◆ WORK REQUIRED
No images, please. Copy each entry below exactly as it reads.

______

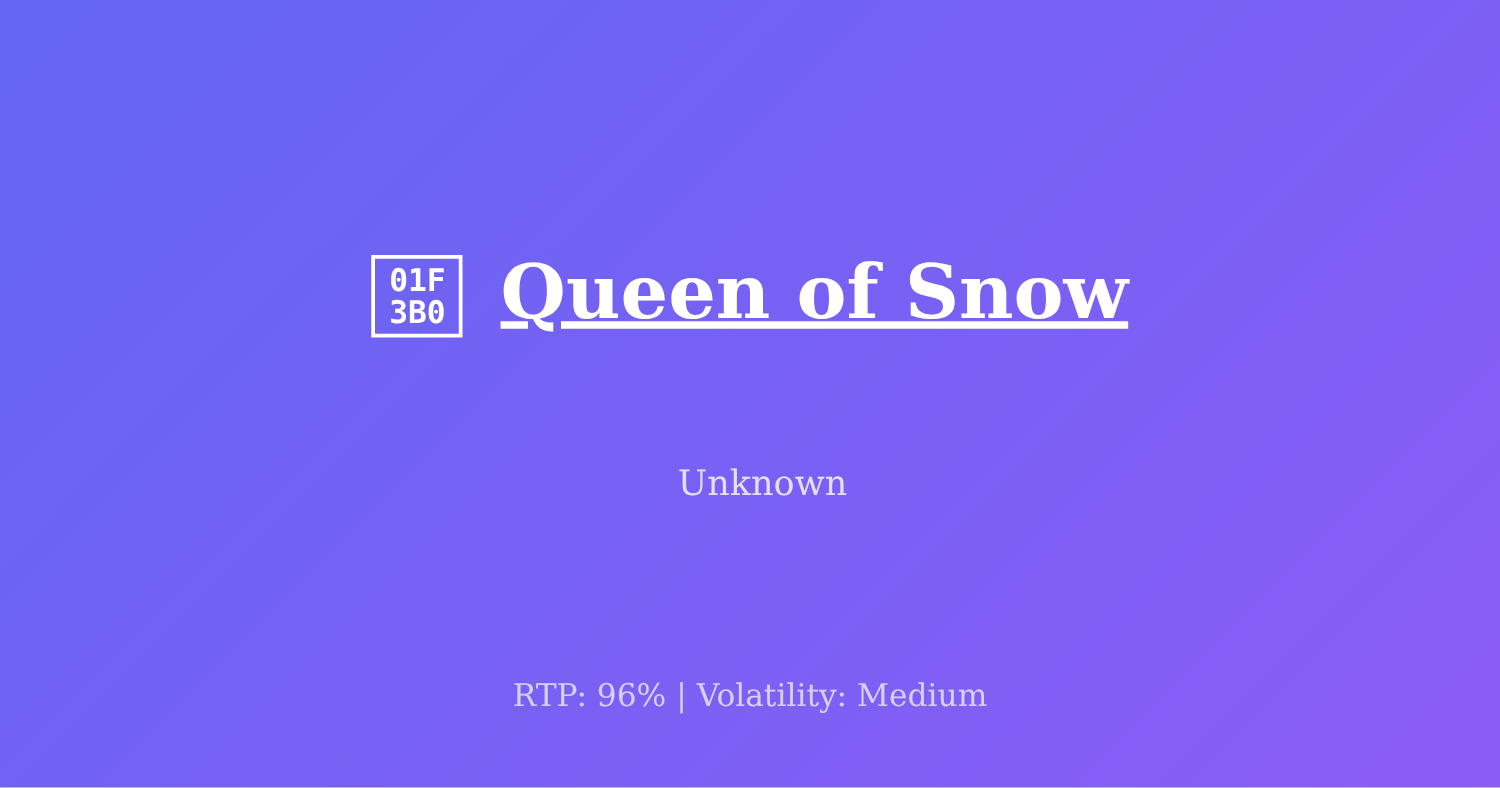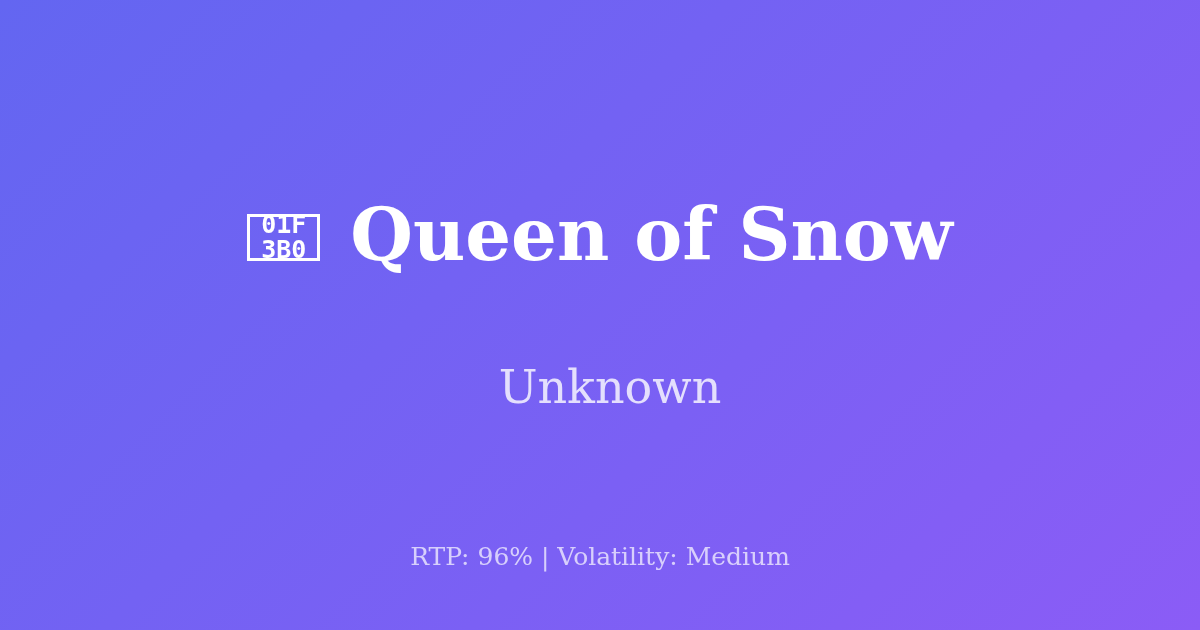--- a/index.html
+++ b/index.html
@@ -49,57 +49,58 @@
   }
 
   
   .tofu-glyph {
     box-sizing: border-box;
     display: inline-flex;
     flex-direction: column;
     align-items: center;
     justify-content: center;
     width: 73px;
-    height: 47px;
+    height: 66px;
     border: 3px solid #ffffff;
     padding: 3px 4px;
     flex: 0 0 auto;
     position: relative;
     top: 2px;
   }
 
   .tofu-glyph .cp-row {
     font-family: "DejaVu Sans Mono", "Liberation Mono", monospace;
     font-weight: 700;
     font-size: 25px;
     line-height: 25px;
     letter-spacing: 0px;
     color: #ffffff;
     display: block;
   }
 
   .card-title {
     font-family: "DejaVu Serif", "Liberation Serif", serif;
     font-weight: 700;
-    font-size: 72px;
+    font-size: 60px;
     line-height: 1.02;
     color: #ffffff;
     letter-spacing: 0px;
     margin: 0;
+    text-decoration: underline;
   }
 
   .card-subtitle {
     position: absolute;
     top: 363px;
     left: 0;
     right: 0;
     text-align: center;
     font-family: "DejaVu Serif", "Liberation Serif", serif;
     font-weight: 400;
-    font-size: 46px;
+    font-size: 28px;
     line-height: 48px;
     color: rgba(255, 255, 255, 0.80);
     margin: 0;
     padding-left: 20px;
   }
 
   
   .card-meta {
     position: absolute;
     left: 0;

______

◆ SOLUTION
--- a/index.html
+++ b/index.html
@@ -49,57 +49,58 @@
   }
 
   
   .tofu-glyph {
     box-sizing: border-box;
     display: inline-flex;
     flex-direction: column;
     align-items: center;
     justify-content: center;
     width: 73px;
-    height: 47px;
+    height: 66px;
     border: 3px solid #ffffff;
     padding: 3px 4px;
     flex: 0 0 auto;
     position: relative;
     top: 2px;
   }
 
   .tofu-glyph .cp-row {
     font-family: "DejaVu Sans Mono", "Liberation Mono", monospace;
     font-weight: 700;
     font-size: 25px;
     line-height: 25px;
     letter-spacing: 0px;
     color: #ffffff;
     display: block;
   }
 
   .card-title {
     font-family: "DejaVu Serif", "Liberation Serif", serif;
     font-weight: 700;
-    font-size: 72px;
+    font-size: 60px;
     line-height: 1.02;
     color: #ffffff;
     letter-spacing: 0px;
     margin: 0;
+    text-decoration: underline;
   }
 
   .card-subtitle {
     position: absolute;
     top: 363px;
     left: 0;
     right: 0;
     text-align: center;
     font-family: "DejaVu Serif", "Liberation Serif", serif;
     font-weight: 400;
-    font-size: 46px;
+    font-size: 28px;
     line-height: 48px;
     color: rgba(255, 255, 255, 0.80);
     margin: 0;
     padding-left: 20px;
   }
 
   
   .card-meta {
     position: absolute;
     left: 0;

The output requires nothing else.